The first two are Antanaclasis (the repetition of a word that can be used for two different meanings), Dilogy (using an ambiguous word or expression). Then we have Paronomasia (the play on words that sound alike), and Paronymy (when a word is derived from another or from the same root and then combined with a cognate or a derivative form within the same sentence). For Antanacalsis there are a few examples. The first example is in Hamlet when Polonius approaches Hamlet whilst he is reading: Pol: What do you read, my lord? Ham: Words, words, words Pol: What is the matter, my lord? Ham: Between who?
Pol: I mean, the matter that you read, my lord. (II. ii. 191-195) The word matter has two meanings, which are as a ‘subject/ topic’ or a ‘problem/concern’. Then in Henry V (V. 1. 87) ‘To England will I steal, and there I’ll steal. Here, steal is explicitly clear as to what is conveys with both of its meanings ‘to go, depart secretly’ and ‘to take something away from someone’. Finally, in Twelfth Night (II. iv. 72): ‘Give me now leave to leave thee’ leave also plays to both of its meanings clearly, ‘permission’ (as a noun) and ‘depart’ (as a verb). Next are the Dilogy examples, which are closely related to the Antanaclasis ones.
Looking first at Sonnet 135, which contain every possible meaning of the word will: a noun ‘desire, wish, determination, and capacity to do something’, a verb’as an auxiliary for the future tense’, and a nickname for the name William.
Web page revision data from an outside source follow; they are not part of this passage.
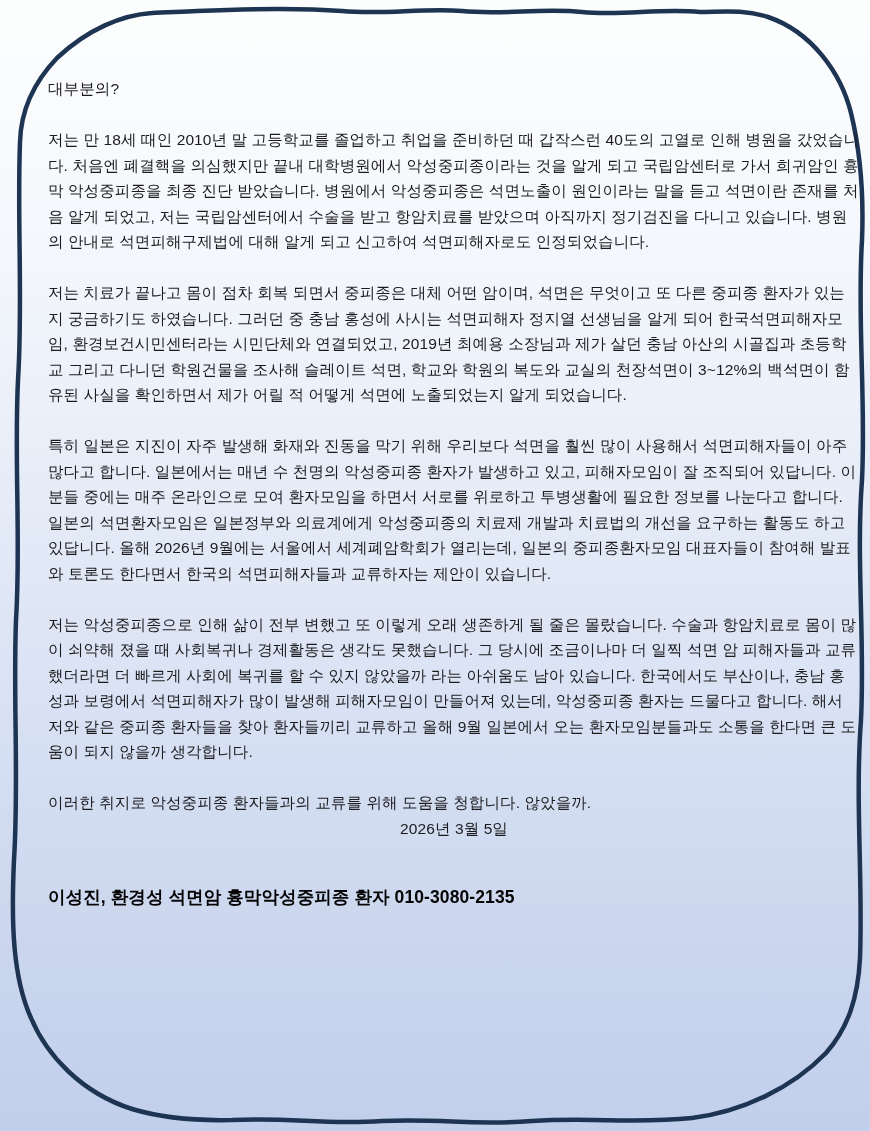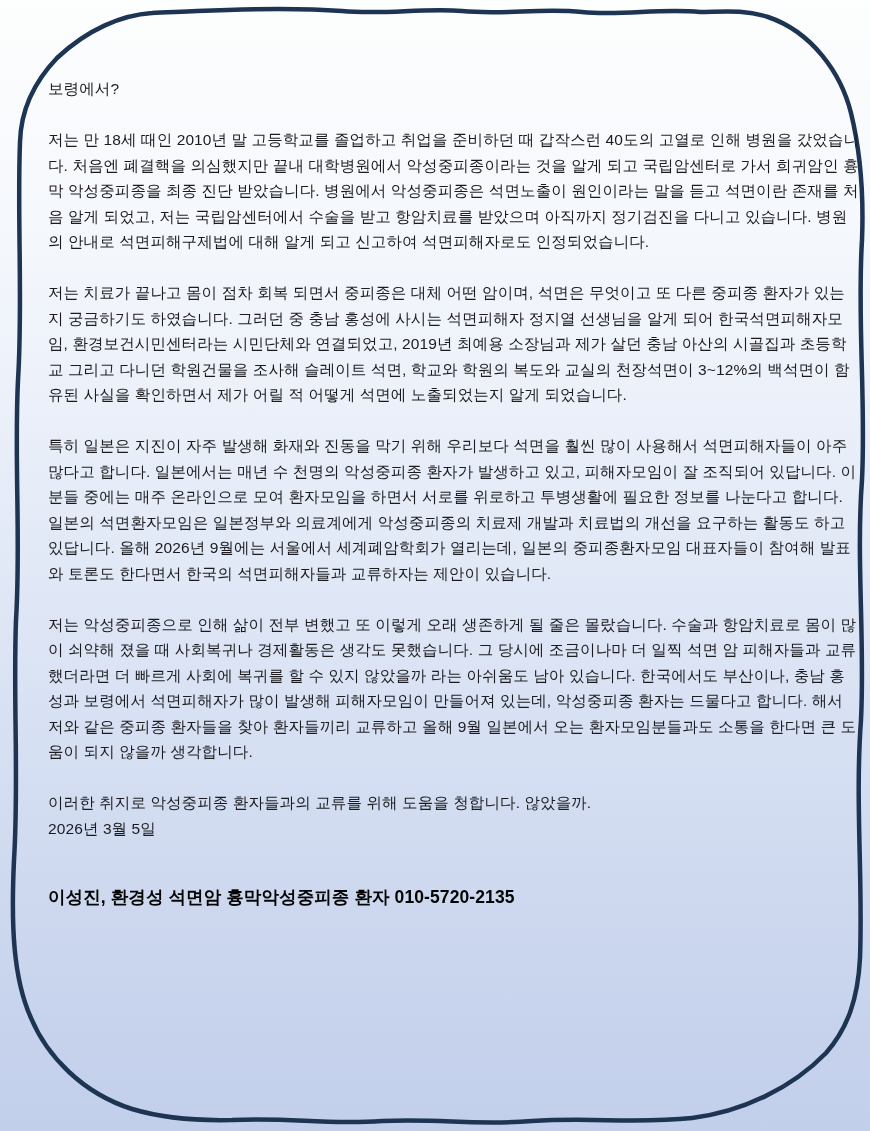--- a/index.html
+++ b/index.html
@@ -32,21 +32,21 @@
     top: 76px;
     width: 812px;
     color: #1b1b1e;
     font-size: 15.5px;
     line-height: 25.5px;
     letter-spacing: 0.1px;
   }
   .letter-body p { margin: 0 0 25.5px 0; }
   .greeting { margin-bottom: 25.5px; }
   .closing-line { margin-bottom: 0 !important; }
-  .letter-date { line-height: 25.5px; }
+  .letter-date { line-height: 25.5px; text-align: center; }
   .signature-block {
     margin-top: 38px;
     font-weight: bold;
     color: #050505;
     font-size: 17.5px;
     line-height: 36px;
     letter-spacing: 0.1px;
   }
 </style>
 </head>
@@ -77,28 +77,28 @@
              C 744 9, 720 12, 700 12
              C 660 8, 622 16, 582 12
              C 542 8, 502 15, 462 11
              C 422 8, 382 15, 342 11
              C 302 8, 242 9, 197 11
              C 177 12, 163 12, 152 13 Z" fill="none" stroke="#1e3453" stroke-width="4.5" stroke-linecap="round" stroke-linejoin="round"></path>
   </svg>
 
   <div class="letter-body">
 
-    <p class="greeting">보령에서?</p>
+    <p class="greeting">대부분의?</p>
 
     <p>저는 만 18세 때인 2010년 말 고등학교를 졸업하고 취업을 준비하던 때 갑작스런 40도의 고열로 인해 병원을 갔었습니다. 처음엔 폐결핵을 의심했지만 끝내 대학병원에서 악성중피종이라는 것을 알게 되고 국립암센터로 가서 희귀암인 흉막 악성중피종을 최종 진단 받았습니다. 병원에서 악성중피종은 석면노출이 원인이라는 말을 듣고 석면이란 존재를 처음 알게 되었고, 저는 국립암센터에서 수술을 받고 항암치료를 받았으며 아직까지 정기검진을 다니고 있습니다. 병원의 안내로 석면피해구제법에 대해 알게 되고 신고하여 석면피해자로도 인정되었습니다.</p>
     <p>저는 치료가 끝나고 몸이 점차 회복 되면서 중피종은 대체 어떤 암이며, 석면은 무엇이고 또 다른 중피종 환자가 있는지 궁금하기도 하였습니다. 그러던 중 충남 홍성에 사시는 석면피해자 정지열 선생님을 알게 되어 한국석면피해자모임, 환경보건시민센터라는 시민단체와 연결되었고, 2019년 최예용 소장님과 제가 살던 충남 아산의 시골집과 초등학교 그리고 다니던 학원건물을 조사해 슬레이트 석면, 학교와 학원의 복도와 교실의 천장석면이 3~12%의 백석면이 함유된 사실을 확인하면서 제가 어릴 적 어떻게 석면에 노출되었는지 알게 되었습니다.</p>
     <p>특히 일본은 지진이 자주 발생해 화재와 진동을 막기 위해 우리보다 석면을 훨씬 많이 사용해서 석면피해자들이 아주 많다고 합니다. 일본에서는 매년 수 천명의 악성중피종 환자가 발생하고 있고, 피해자모임이 잘 조직되어 있답니다. 이분들 중에는 매주 온라인으로 모여 환자모임을 하면서 서로를 위로하고 투병생활에 필요한 정보를 나눈다고 합니다. 일본의 석면환자모임은 일본정부와 의료계에게 악성중피종의 치료제 개발과 치료법의 개선을 요구하는 활동도 하고 있답니다.  올해 2026년 9월에는 서울에서 세계폐암학회가 열리는데, 일본의 중피종환자모임 대표자들이 참여해 발표와 토론도 한다면서 한국의 석면피해자들과 교류하자는 제안이 있습니다.</p>
     <p>저는 악성중피종으로 인해 삶이 전부 변했고 또 이렇게 오래 생존하게 될 줄은 몰랐습니다. 수술과 항암치료로 몸이 많이 쇠약해 졌을 때 사회복귀나 경제활동은 생각도 못했습니다. 그 당시에 조금이나마 더 일찍 석면 암 피해자들과 교류 했더라면 더 빠르게 사회에 복귀를 할 수 있지 않았을까 라는 아쉬움도 남아 있습니다. 한국에서도 부산이나, 충남 홍성과 보령에서 석면피해자가 많이 발생해 피해자모임이 만들어져 있는데, 악성중피종 환자는 드물다고 합니다. 해서 저와 같은 중피종 환자들을 찾아 환자들끼리 교류하고 올해 9월 일본에서 오는 환자모임분들과도 소통을 한다면 큰 도움이 되지 않을까 생각합니다.</p>
     <p class="closing-line">이러한 취지로 악성중피종 환자들과의 교류를 위해 도움을 청합니다. 않았을까.</p>
 
     <div class="letter-date">2026년 3월 5일</div>
 
     <div class="signature-block">
-      <div>이성진, 환경성 석면암 흉막악성중피종 환자 010-5720-2135</div>
+      <div>이성진, 환경성 석면암 흉막악성중피종 환자 010-3080-2135</div>
     </div>
 
   </div>
 </div>
 
 </body></html>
Similarly, the word lie in Richard II: That lie shall lie so heavy on my sword That it shall render vengeance and revenge, Till thou, the lie – giver and that lie do lie In earth as quiet as thy father’s skull. (IV. i. 66-69) However, the best example of this category of pun would have to be in Cleopatra’s speech as she removes the asp from a basket:
Come thou mortal wretch. With thy sharpe teeth this knot intrinsicate Of life at once untie (V. ii. 302-305) Explained by Mahood ‘intrinsicate is not just ‘intrincate’, Shakespeare is bringing together half a dozen meanings form intrinsic and intrinse; ‘familiar’, ‘intimate’, ‘secret’, ‘private’, ‘innermost’, ‘essential’, ‘that which constitutes the very nature and being of a thing’–all the medical and philosophic meanings of his time as well as ‘intrincate’ and ‘involved’. Thirdly, there is the category Paronomasia, which to one’s surprise only a couple of examples were easily found.
Paris’ line in Romeo and Juliet is a prime example with the use of ‘woe’ (distress or great sorrow) and ‘woo’ (to gain the love of someone): ‘These times of woe afford no time to woo’ (III. iv. 8). Another example of this is in Hamlet (1. ij. 65) ‘A little more than kin, and less than kind’. Finally, there is Paronymy, which is sometimes a challenge to find if one does not know the root of words. The most apparent example is in Polonius’ speech to Queen Gertrude: … and now remains That we find out the cause of this effect Or rather say, the cause of this defect, For this effect defective comes by cause.
Thus it remains, and the remainder thus (II. ii. 100-104) In closing, this paper only recalls a few examples out of numerous ones out there of the many occurrences of word play discovered in the works of Shakespeare. Looking back at Shakespearean times, one can see that most of these puns are from his early work so they will be very dated. One can also conclude that different cultures and age groups will respond to puns differently than the people of whom lived during Shakespeare’s time. These wordplays were used to create humour, release emotional tension, and capture and maintain the audience’s attention.